Iron is probably a mineral that you hear about the most when discussing nutritional needs. And, while all minerals are as important as each other, iron is one of the most spoken about with good reason. It has a whole lot of roles to play in your body!
Read on to discover everything worth knowing about iron and the influence that it has on your body.
What Is Iron?
Iron is an essential mineral that your body needs to function normally. It can be found in every single cell in your body as it exists in your blood. This means that, if you lose blood, you lose iron. In terms of sourcing the mineral, iron can be found in many different types of food, as to which we will touch on later in this guide.

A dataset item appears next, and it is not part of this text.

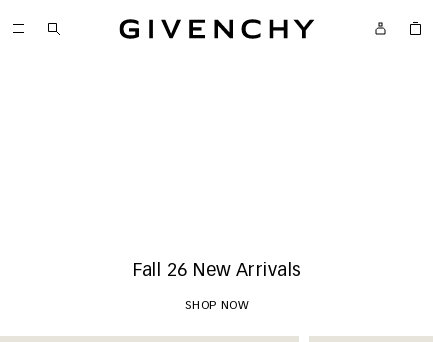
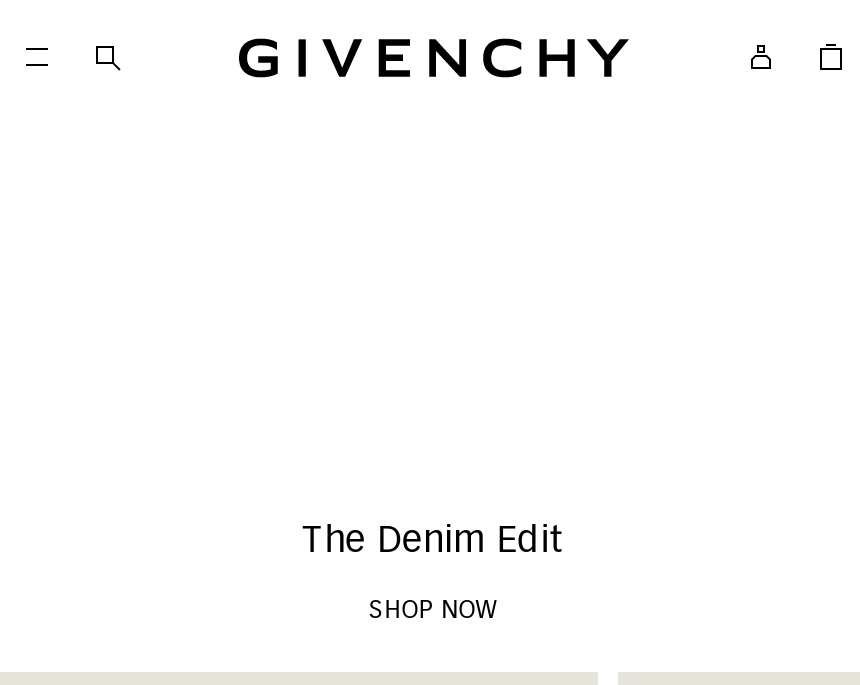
- Fall 26 New Arrivals
+ The Denim Edit
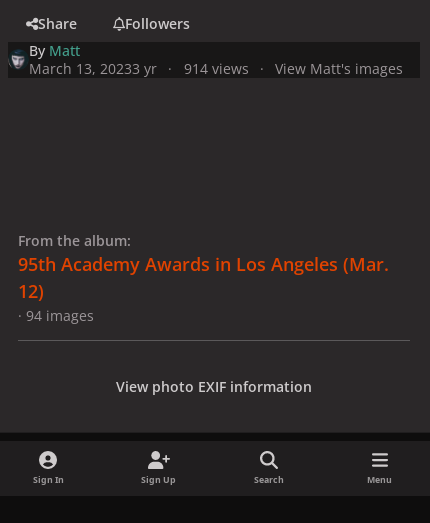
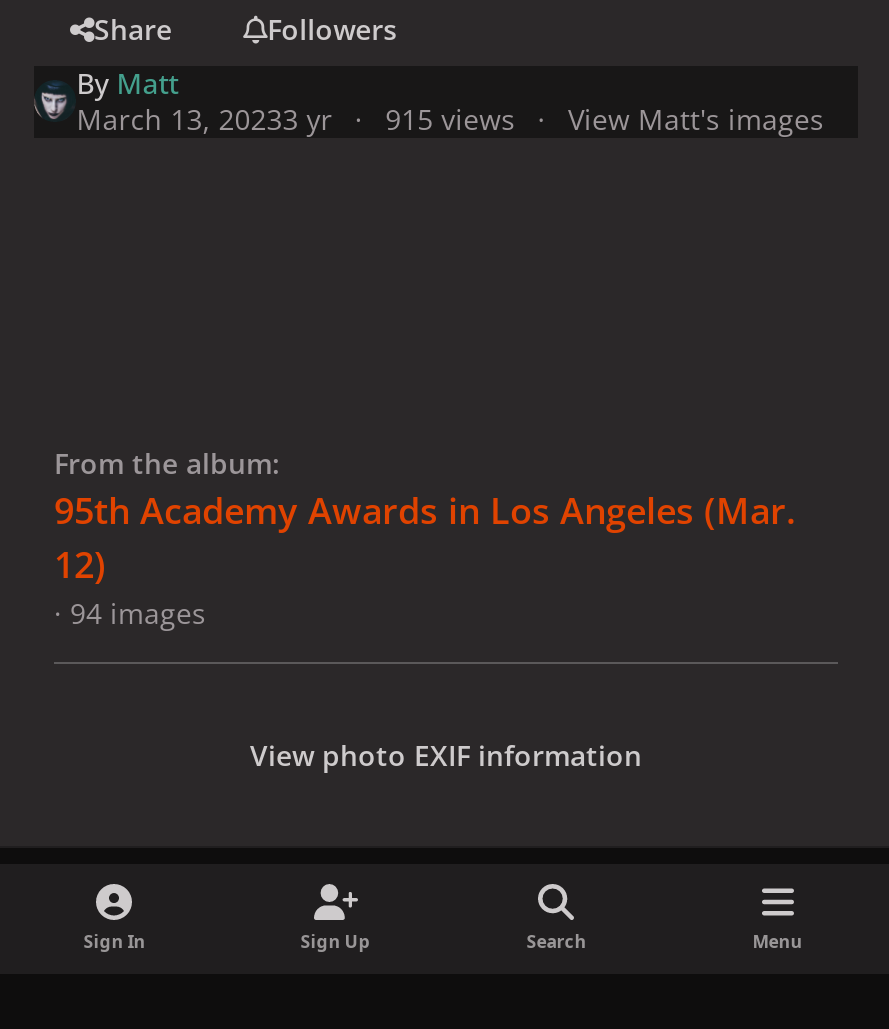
- March 13, 20233 yr 914 views View Matt's images
+ March 13, 20233 yr 915 views View Matt's images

The Role Of Iron In Your Body
Iron is most commonly known for contributing to the normal formation of red blood cells and haemoglobin. In simpler terms, it is needed to allow oxygen to transport throughout the body. Iron also helps to fight against tiredness and affects the activity of the heart, liver and muscles (EFSA, 2010).
Where To Find Iron
From maintaining a balanced diet to seeking help through iron tablets, there are many ways to get enough iron. Common food sources of iron include:
- Liver (avoid during pregnancy)
- Red meat
It’s important to remember that, although iron can be found in plant based products, it will be non-haem iron. The body doesn’t absorb non-haem as easily as it does haem iron (which is found in animal products). For this reason, many people that do not consume animal products choose to take supplements to safeguard their intake.
You might also get advised to take iron supplements if your iron levels are low. This is not something that you can determine yourself, however, and you will likely need blood tests taken to find out if this is the case. If you are concerned about your iron levels, head to the doctors to discuss further.
Understanding Iron Intakes
As stated by the NHS, recommended daily iron intakes are as follows:
- men over 18 should absorb 8.7mg
- women over 50 should absorb 8.7mg
- women aged 19 to 50 should absorb 14.8mg.
Women between the ages of 19 and 50 need a higher amount of iron due to the fact that a lot of iron gets lost when menstruating. Those with particularly heavy periods might get advised to take supplements.
Iron is no doubt an incredibly essential mineral. It is responsible for many major roles in the body, and without it, normal processes would not be able to take place. With help from a balanced diet and supplementation when necessary, you should have no trouble meeting your daily iron intake requirements.